#### [WORK ORDER]
Pictures are to be omitted, and every entry below is to be restated exactly.

#### [DATA SHOWN]
----------

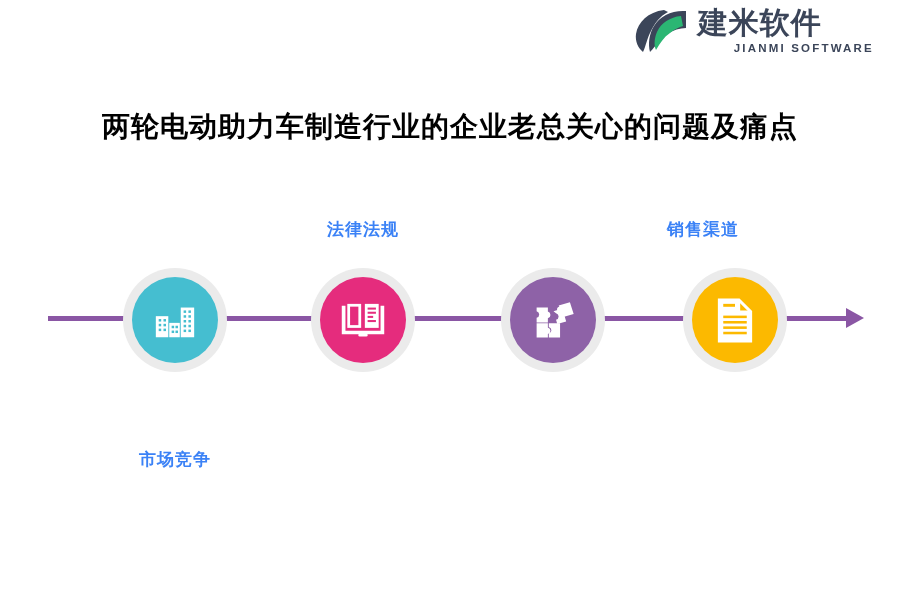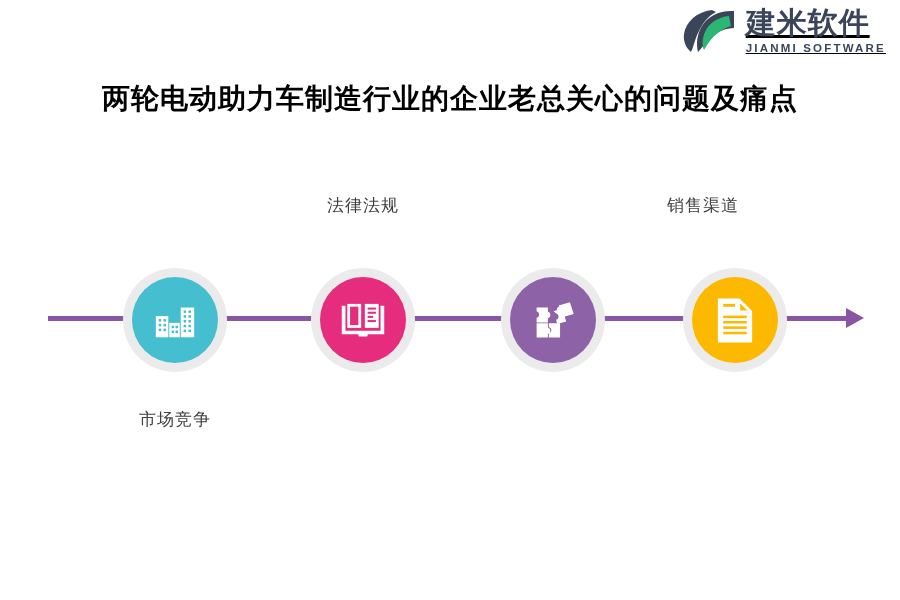--- a/index.html
+++ b/index.html
@@ -19,11 +19,10 @@
   .logo {
     position: absolute;
     top: 8px;
-    right: 14px;
+    right: 26px;
     display: flex;
     align-items: center;
     gap: 8px;
-    text-decoration: underline;
   }
   .logo-mark {
     width: 56px;

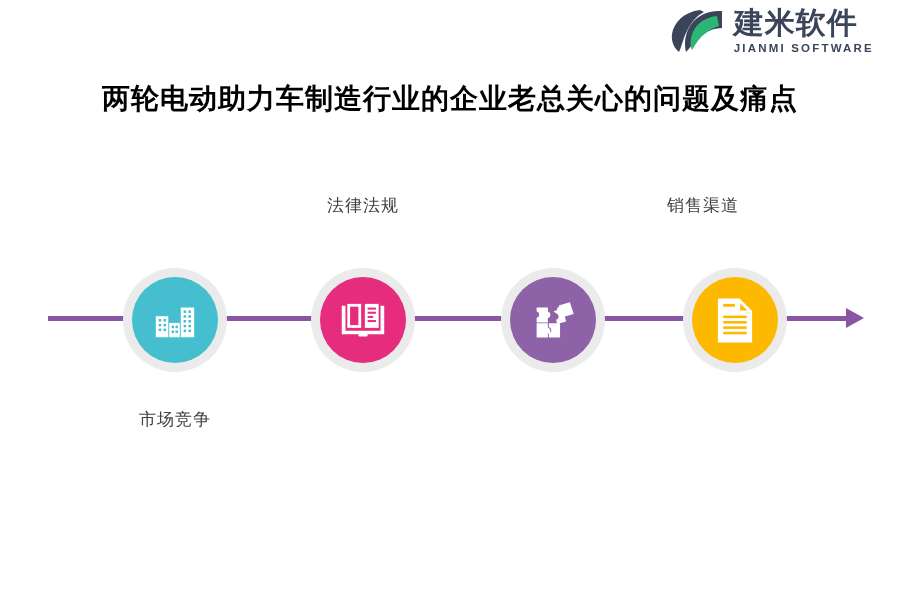--- a/index.html
+++ b/index.html
@@ -51,6 +51,7 @@
     letter-spacing: 2.2px;
     margin-top: 5px;
     white-space: nowrap;
+    margin-left: 36px;
   }
 
   

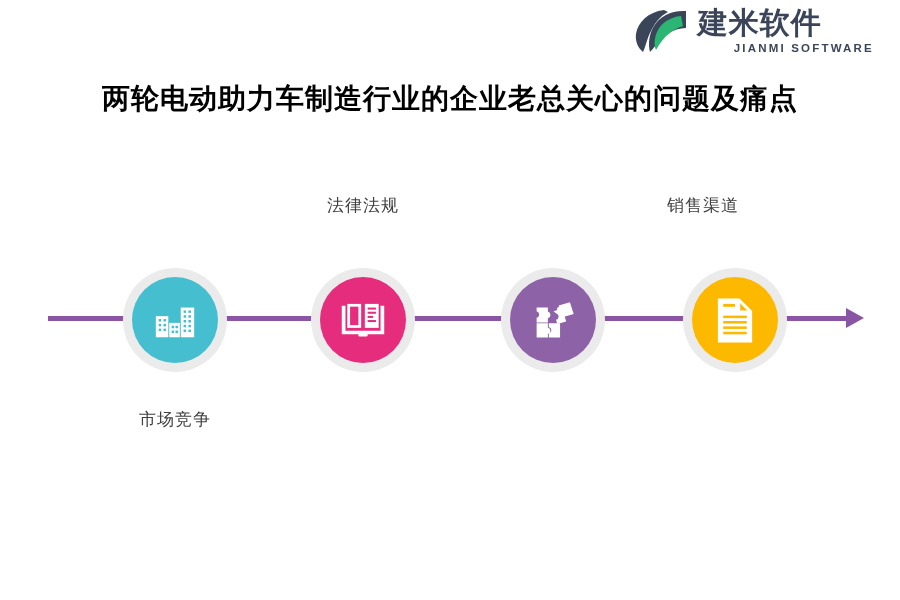--- a/index.html
+++ b/index.html
@@ -57,7 +57,7 @@
   
   .title {
     position: absolute;
-    top: 80px;
+    top: 108px;
     left: 0;
     width: 900px;
     text-align: center;

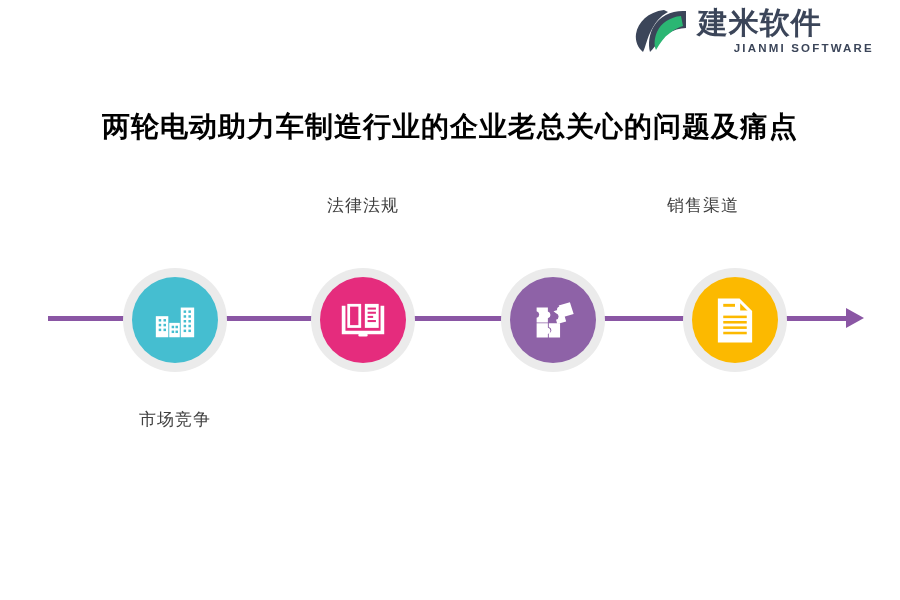--- a/index.html
+++ b/index.html
@@ -127,10 +127,11 @@
     text-align: center;
     font-family: "DejaVu Serif", "Liberation Serif", serif;
     font-size: 17px;
-    font-weight: normal;
-    color: #404040;
+    font-weight: bold;
+    color: #3b82f6;
     letter-spacing: 1px;
     white-space: nowrap;
+    margin-top: 24px;
   }
   .node-label.above { top: 194px; }
   .node-label.below { top: 408px; }

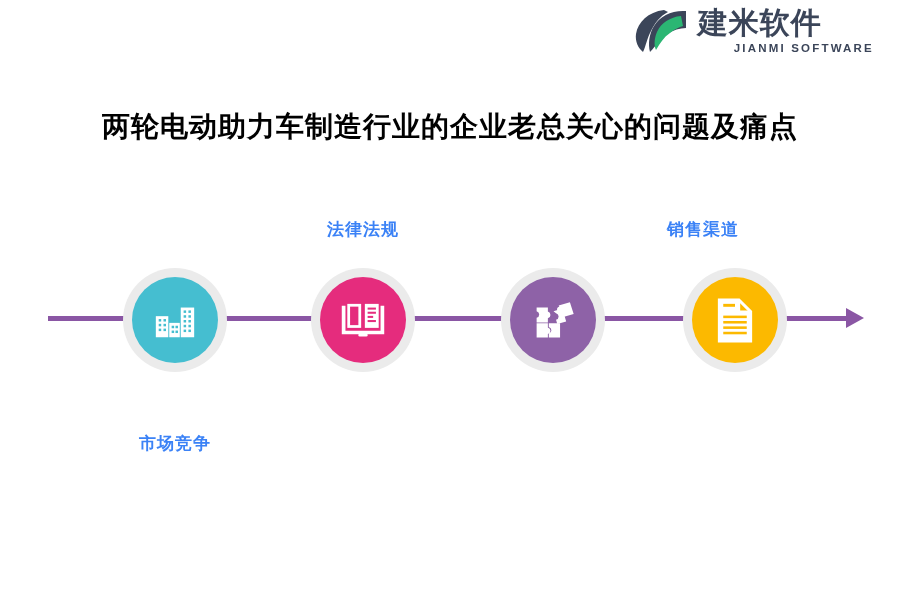--- a/index.html
+++ b/index.html
@@ -134,7 +134,7 @@
     margin-top: 24px;
   }
   .node-label.above { top: 194px; }
-  .node-label.below { top: 408px; }
+  .node-label.below { top: 424px; }
 </style>
 </head>
 <body>

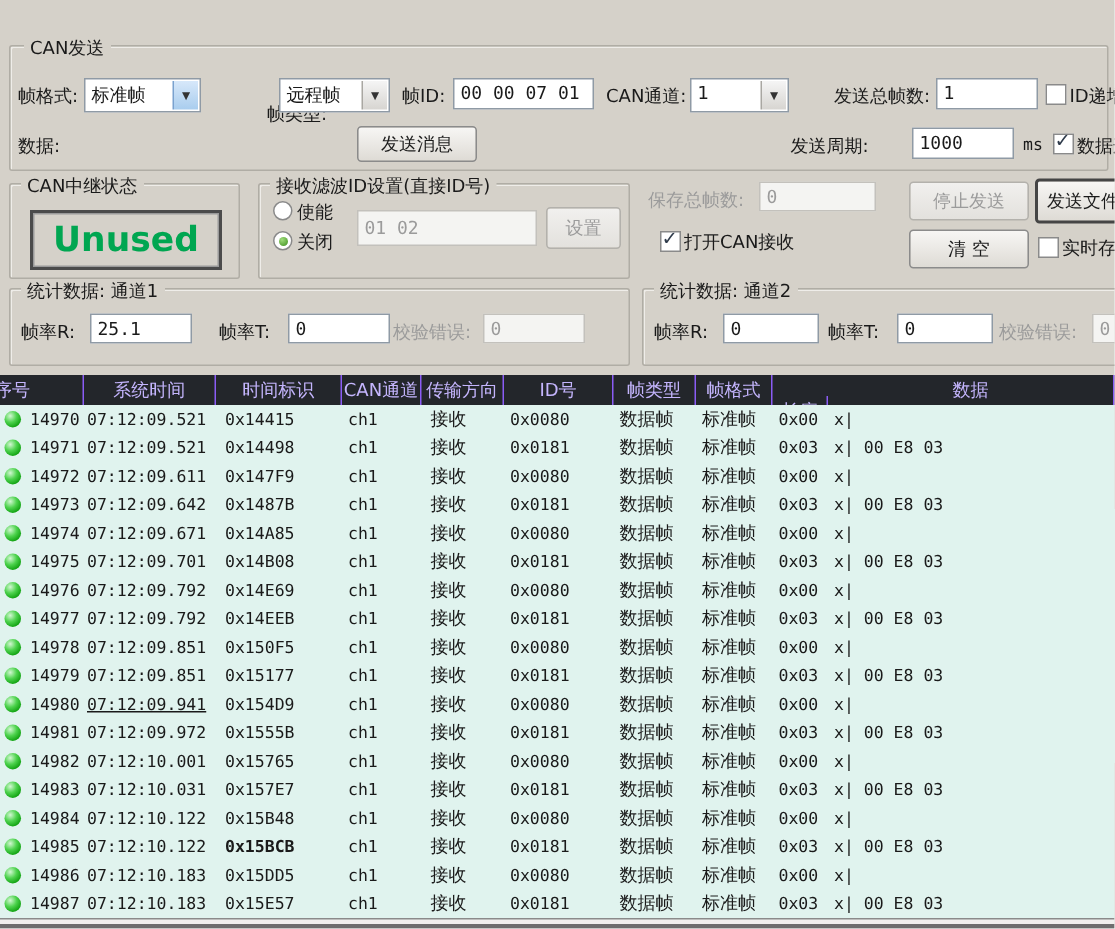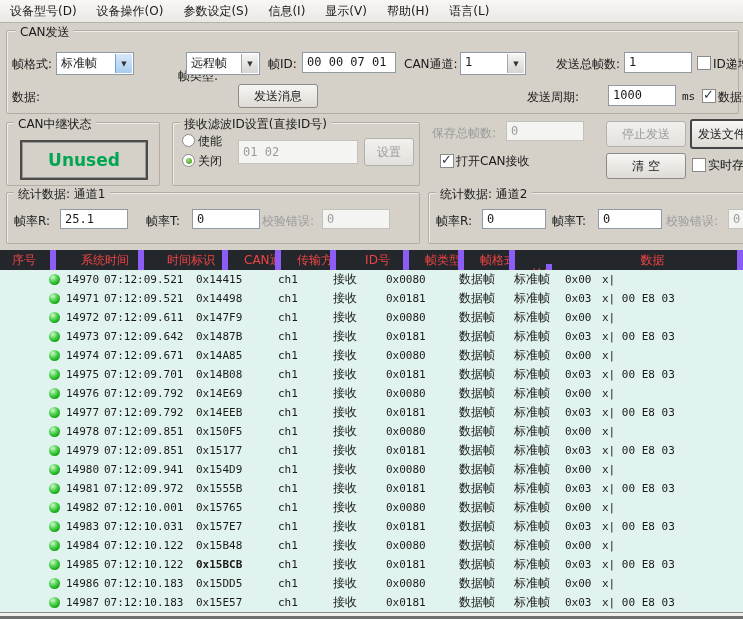--- a/index.html
+++ b/index.html
@@ -83,15 +83,6 @@
 
 <div class="window">
 
-  <div class="menubar" id="menubar">
-      <span class="mitem">设备型号(D)</span>
-      <span class="mitem">设备操作(O)</span>
-      <span class="mitem">参数设定(S)</span>
-      <span class="mitem">信息(I)</span>
-      <span class="mitem">显示(V)</span>
-      <span class="mitem">帮助(H)</span>
-      <span class="mitem">语言(L)</span>
-    </div>
 
   <div class="group" style="left:6px;top:30px;width:731px;height:82px;"></div>
   <span class="gtitle" style="left:16px;top:24px;">CAN发送</span>

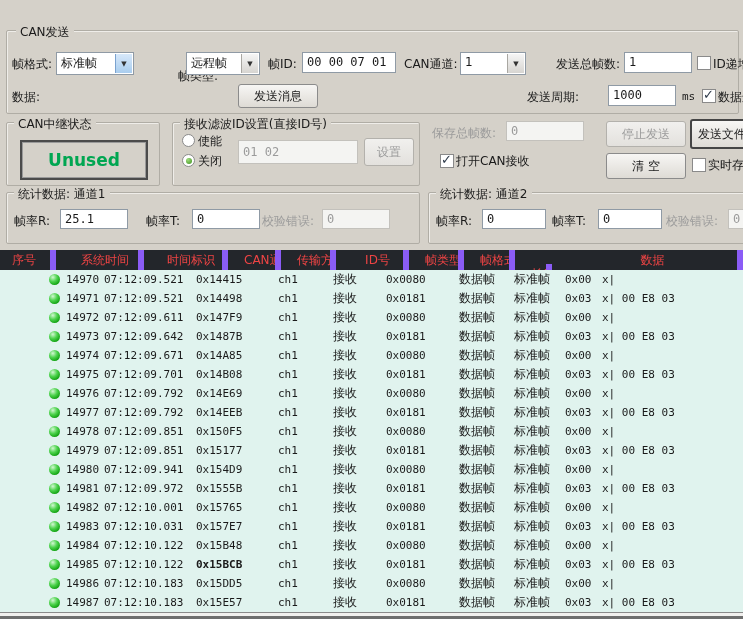--- a/index.html
+++ b/index.html
@@ -60,7 +60,7 @@
   .unusedbox{
     position:absolute;border:2px solid #4b4b4b;box-shadow:inset 0 0 0 1px #9a9a9a;
     background:#d5d1c9;display:flex;align-items:center;justify-content:center;
-    font-size:17px;font-weight:bold;
+    font-size:23px;font-weight:bold;
   }
   
   .thead{position:absolute;top:250px;left:0;width:743px;height:20px;background:#23262b;display:flex;}

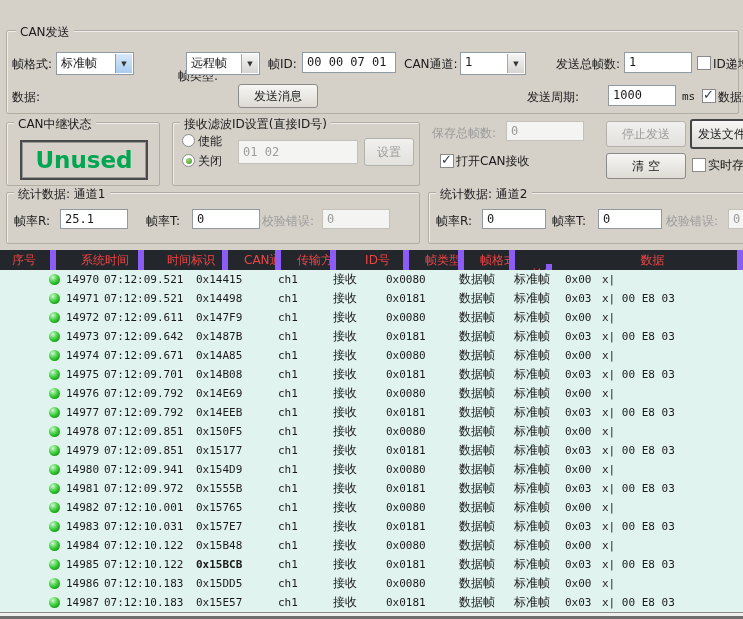--- a/index.html
+++ b/index.html
@@ -64,8 +64,8 @@
   }
   
   .thead{position:absolute;top:250px;left:0;width:743px;height:20px;background:#23262b;display:flex;}
-  .th{color:#ef4444;font-size:12px;line-height:20px;text-align:center;border-right:6px solid #8b5cf6;
-      overflow:hidden;white-space:nowrap;box-sizing:border-box;padding-left:16px;}
+  .th{color:#c4b5fd;font-size:12px;line-height:20px;text-align:center;border-right:1px solid #8b5cf6;
+      overflow:hidden;white-space:nowrap;box-sizing:border-box;}
   .tbody{position:absolute;top:270px;left:0;width:743px;height:342px;background:#e0f3ee;overflow:hidden;}
   .trow{display:flex;height:19px;align-items:center;padding-left:46px;}
   .td{font-family:"DejaVu Sans Mono","DejaVu Sans",sans-serif;font-size:11px;white-space:nowrap;

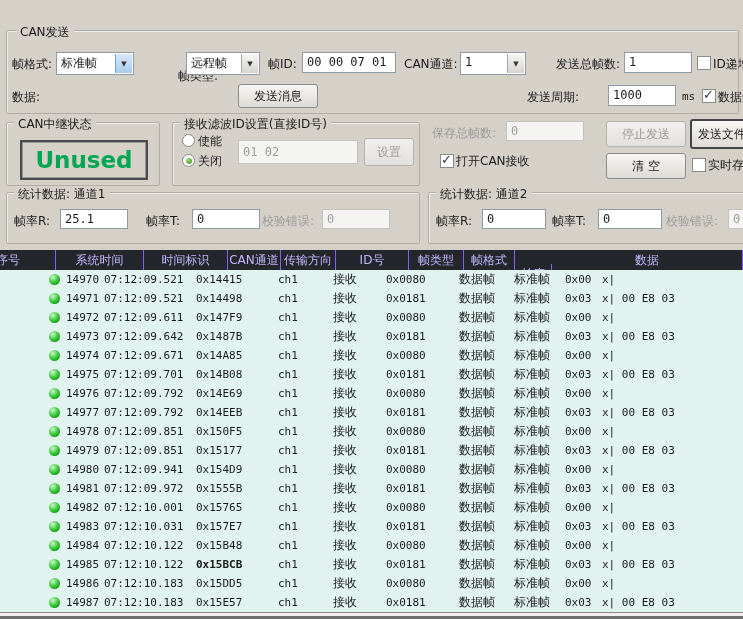--- a/index.html
+++ b/index.html
@@ -67,7 +67,7 @@
   .th{color:#c4b5fd;font-size:12px;line-height:20px;text-align:center;border-right:1px solid #8b5cf6;
       overflow:hidden;white-space:nowrap;box-sizing:border-box;}
   .tbody{position:absolute;top:270px;left:0;width:743px;height:342px;background:#e0f3ee;overflow:hidden;}
-  .trow{display:flex;height:19px;align-items:center;padding-left:46px;}
+  .trow{display:flex;height:19px;align-items:center;}
   .td{font-family:"DejaVu Sans Mono","DejaVu Sans",sans-serif;font-size:11px;white-space:nowrap;
       overflow:hidden;box-sizing:border-box;padding-left:4px;}
   .td.cjk{font-size:12px;}

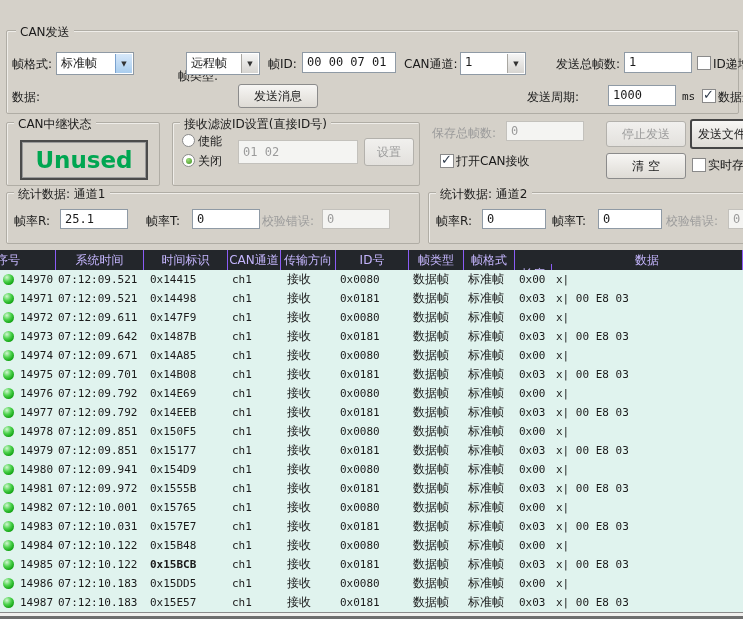--- a/index.html
+++ b/index.html
@@ -344,7 +344,7 @@
         <span class="ball"></span>
         <span>14980</span>
       </div>
-      <div class="td" style="width:88px;padding-left:2px;">07:12:09.941</div>
+      <div class="td" style="width:88px;padding-left:2px;text-decoration:underline;">07:12:09.941</div>
       <div class="td" style="width:84px;padding-left:6px;">0x154D9</div>
       <div class="td" style="width:53px;">ch1</div>
       <div class="td cjk" style="width:55px;padding-left:6px;">接收</div>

----------

#### [ANSWER TO THE EXERCISE]
--- a/index.html
+++ b/index.html
@@ -19,11 +19,10 @@
   .logo {
     position: absolute;
     top: 8px;
-    right: 14px;
+    right: 26px;
     display: flex;
     align-items: center;
     gap: 8px;
-    text-decoration: underline;
   }
   .logo-mark {
     width: 56px;

--- a/index.html
+++ b/index.html
@@ -51,6 +51,7 @@
     letter-spacing: 2.2px;
     margin-top: 5px;
     white-space: nowrap;
+    margin-left: 36px;
   }
 
   

--- a/index.html
+++ b/index.html
@@ -57,7 +57,7 @@
   
   .title {
     position: absolute;
-    top: 80px;
+    top: 108px;
     left: 0;
     width: 900px;
     text-align: center;

--- a/index.html
+++ b/index.html
@@ -127,10 +127,11 @@
     text-align: center;
     font-family: "DejaVu Serif", "Liberation Serif", serif;
     font-size: 17px;
-    font-weight: normal;
-    color: #404040;
+    font-weight: bold;
+    color: #3b82f6;
     letter-spacing: 1px;
     white-space: nowrap;
+    margin-top: 24px;
   }
   .node-label.above { top: 194px; }
   .node-label.below { top: 408px; }

--- a/index.html
+++ b/index.html
@@ -134,7 +134,7 @@
     margin-top: 24px;
   }
   .node-label.above { top: 194px; }
-  .node-label.below { top: 408px; }
+  .node-label.below { top: 424px; }
 </style>
 </head>
 <body>

--- a/index.html
+++ b/index.html
@@ -83,15 +83,6 @@
 
 <div class="window">
 
-  <div class="menubar" id="menubar">
-      <span class="mitem">设备型号(D)</span>
-      <span class="mitem">设备操作(O)</span>
-      <span class="mitem">参数设定(S)</span>
-      <span class="mitem">信息(I)</span>
-      <span class="mitem">显示(V)</span>
-      <span class="mitem">帮助(H)</span>
-      <span class="mitem">语言(L)</span>
-    </div>
 
   <div class="group" style="left:6px;top:30px;width:731px;height:82px;"></div>
   <span class="gtitle" style="left:16px;top:24px;">CAN发送</span>

--- a/index.html
+++ b/index.html
@@ -60,7 +60,7 @@
   .unusedbox{
     position:absolute;border:2px solid #4b4b4b;box-shadow:inset 0 0 0 1px #9a9a9a;
     background:#d5d1c9;display:flex;align-items:center;justify-content:center;
-    font-size:17px;font-weight:bold;
+    font-size:23px;font-weight:bold;
   }
   
   .thead{position:absolute;top:250px;left:0;width:743px;height:20px;background:#23262b;display:flex;}

--- a/index.html
+++ b/index.html
@@ -64,8 +64,8 @@
   }
   
   .thead{position:absolute;top:250px;left:0;width:743px;height:20px;background:#23262b;display:flex;}
-  .th{color:#ef4444;font-size:12px;line-height:20px;text-align:center;border-right:6px solid #8b5cf6;
-      overflow:hidden;white-space:nowrap;box-sizing:border-box;padding-left:16px;}
+  .th{color:#c4b5fd;font-size:12px;line-height:20px;text-align:center;border-right:1px solid #8b5cf6;
+      overflow:hidden;white-space:nowrap;box-sizing:border-box;}
   .tbody{position:absolute;top:270px;left:0;width:743px;height:342px;background:#e0f3ee;overflow:hidden;}
   .trow{display:flex;height:19px;align-items:center;padding-left:46px;}
   .td{font-family:"DejaVu Sans Mono","DejaVu Sans",sans-serif;font-size:11px;white-space:nowrap;

--- a/index.html
+++ b/index.html
@@ -67,7 +67,7 @@
   .th{color:#c4b5fd;font-size:12px;line-height:20px;text-align:center;border-right:1px solid #8b5cf6;
       overflow:hidden;white-space:nowrap;box-sizing:border-box;}
   .tbody{position:absolute;top:270px;left:0;width:743px;height:342px;background:#e0f3ee;overflow:hidden;}
-  .trow{display:flex;height:19px;align-items:center;padding-left:46px;}
+  .trow{display:flex;height:19px;align-items:center;}
   .td{font-family:"DejaVu Sans Mono","DejaVu Sans",sans-serif;font-size:11px;white-space:nowrap;
       overflow:hidden;box-sizing:border-box;padding-left:4px;}
   .td.cjk{font-size:12px;}

--- a/index.html
+++ b/index.html
@@ -344,7 +344,7 @@
         <span class="ball"></span>
         <span>14980</span>
       </div>
-      <div class="td" style="width:88px;padding-left:2px;">07:12:09.941</div>
+      <div class="td" style="width:88px;padding-left:2px;text-decoration:underline;">07:12:09.941</div>
       <div class="td" style="width:84px;padding-left:6px;">0x154D9</div>
       <div class="td" style="width:53px;">ch1</div>
       <div class="td cjk" style="width:55px;padding-left:6px;">接收</div>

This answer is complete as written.